I probably cooked “Charming cheese blintzes” before today. Cylla and I have used the menus off and on for around seven years. More off than on, sometimes. A 240-mile move spread over two years leads to an off and on life. Cylla got her job here in Arkansas in March 2005. I moved up here in June 2007. We sold our house in Sulphur Springs that November. Two-plus years of fixing a house – There were things that should have been done before, but as a friend said, “When my wife and I decided to sell our house, we had to fix ten years of ‘I’ll get to that tomorrow.’” Well, I had 23 years of tomorrows to take care of. But with the combined efforts of a bank, contractors, roofers and my often limited abilities, the job finally got done.

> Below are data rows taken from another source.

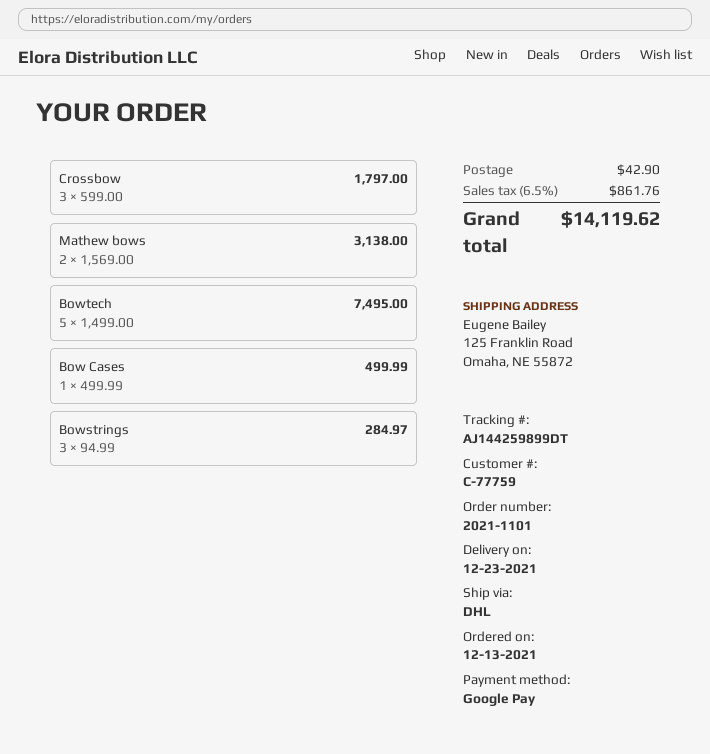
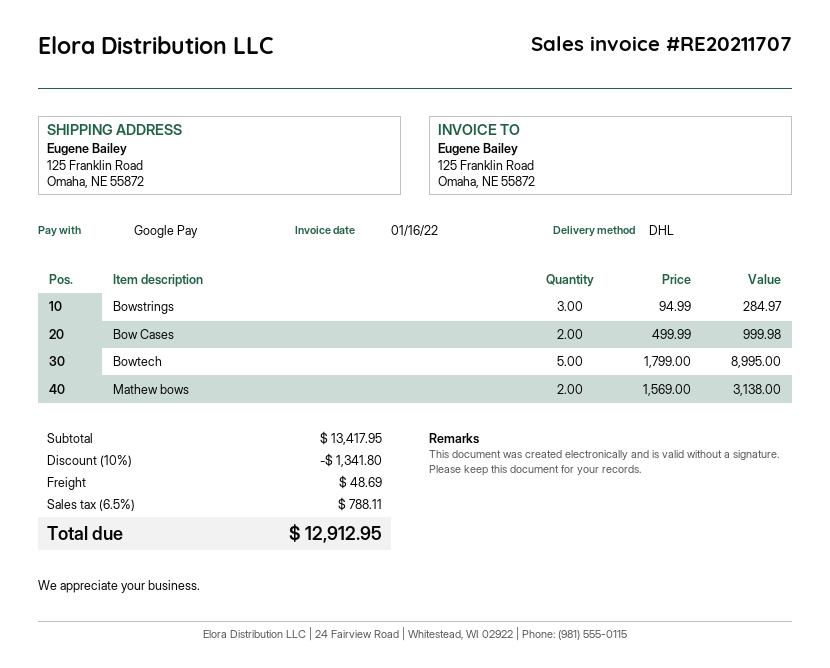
Crossbow: 3 x 599.00 = 1797.00 -> none
Bowtech: 5 x 1499.00 = 7495.00 -> 5 x 1799.00 = 8995.00
Bow Cases: 1 x 499.99 = 499.99 -> 2 x 499.99 = 999.98
discount: none -> 10% = 1341.80
shipping: 42.90 -> 48.69
tax: 6.5% = 861.76 -> 6.5% = 788.11
total: 14119.62 -> 12912.95

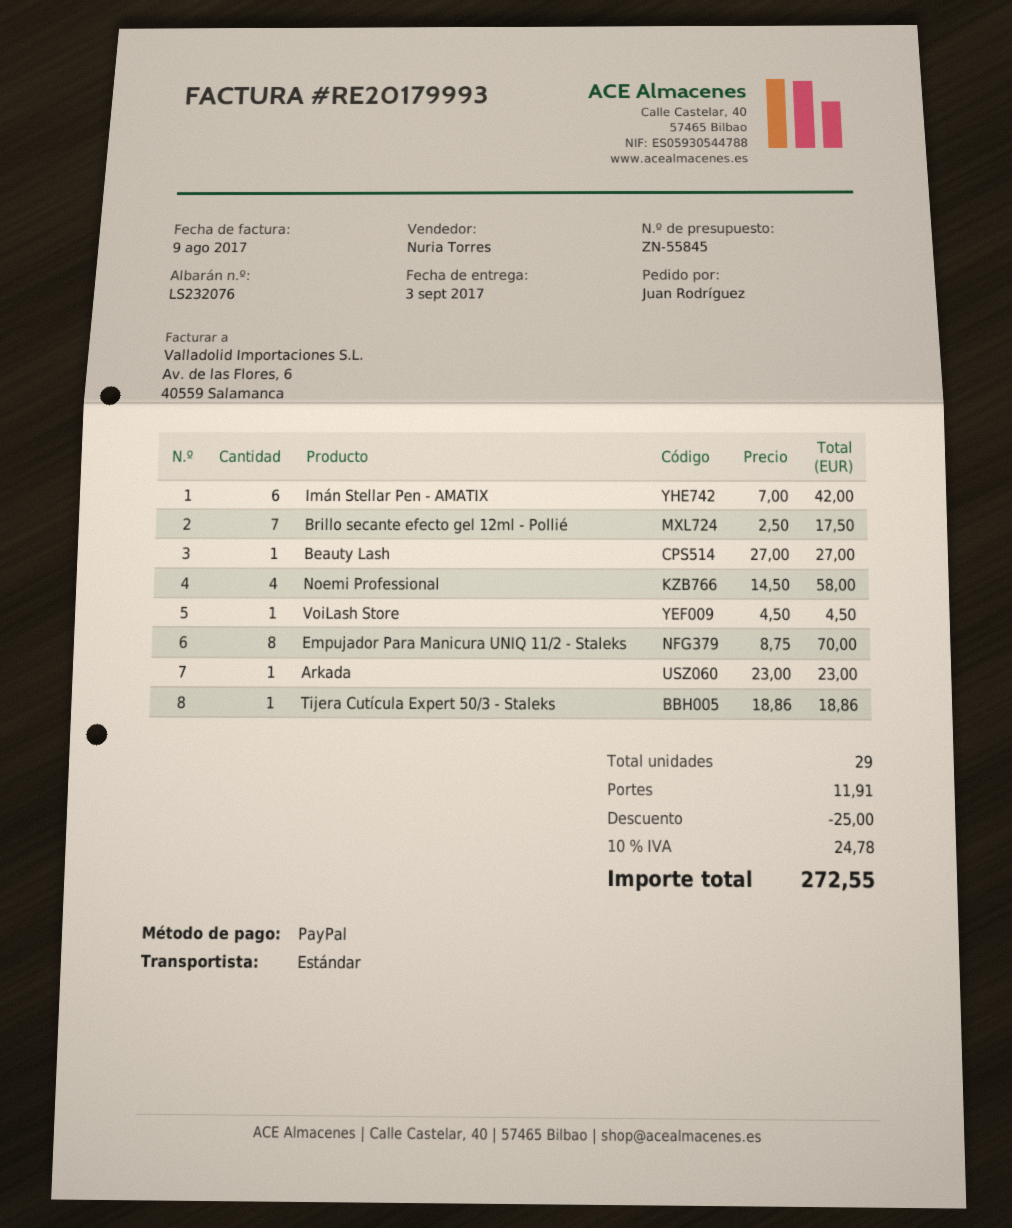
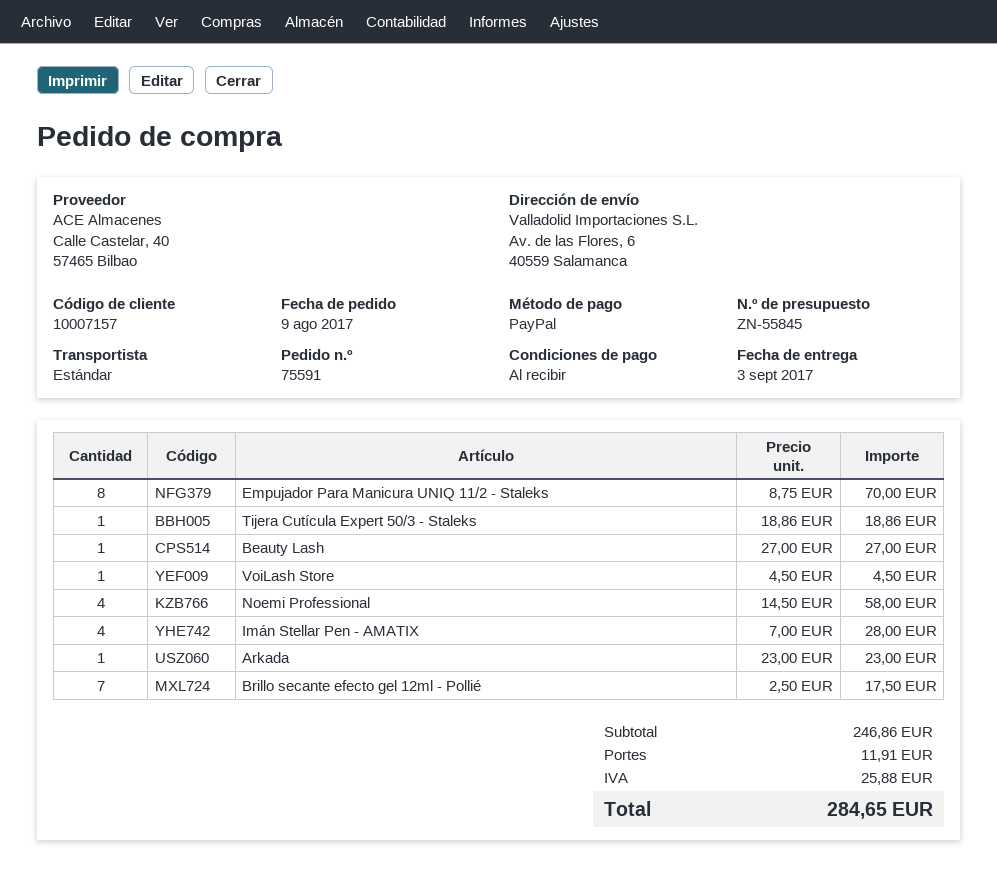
Imán Stellar Pen - AMATIX: 6 x 7.00 = 42.00 -> 4 x 7.00 = 28.00
discount: 25.00 -> none
tax: 24.78 -> 25.88
total: 272.55 -> 284.65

Cylla got the menu plan a time after I was fired from my last job. The newspaper went into a “Let’s fire all the older reporters and hire brand new graduates.” Out the door went an almost 60-year-old reporter, a 55-year-old (me) and a 40-year-old reporter. I applied for several jobs after the firing, but not with much gusto. I discovered I cannot take much stress. An Army psychologist wrote that in 1990 following two days of testing and evaluation – “decreased tolerance to stress.” Kind of funny; I’ve had two jobs since high school graduation – soldiering and newspapering, both with definite, sometimes almost overwhelming, but different, kinds of stress. There were other kinds of jobs – construction, taxi driving, nigh club bouncing – but those were interludes between soldiering and newspapering.

The psychological tests were interesting. An Army staff sergeant gave the tests. One question was, “Who wrote Faustus?” I answered, “Goethe.” The staff sergeant said, “I’ve been giving this test for 12 years, and you are the second person to answer that question.” Another question was one of those “If it takes (this many) people (this long) to do a job, how many people will it take to do the same job in (this amount of time)?” I said, “Ninety-six.” The staff sergeant said, “I have been giving this test for 12 years, and you are the only person who’s given the right answer.” Late that afternoon, I went back to my room at the visitor’s quarters at Fort Sam and got a pencil and piece of paper and wrote down numbers and went through the math to figure out how I got the answer.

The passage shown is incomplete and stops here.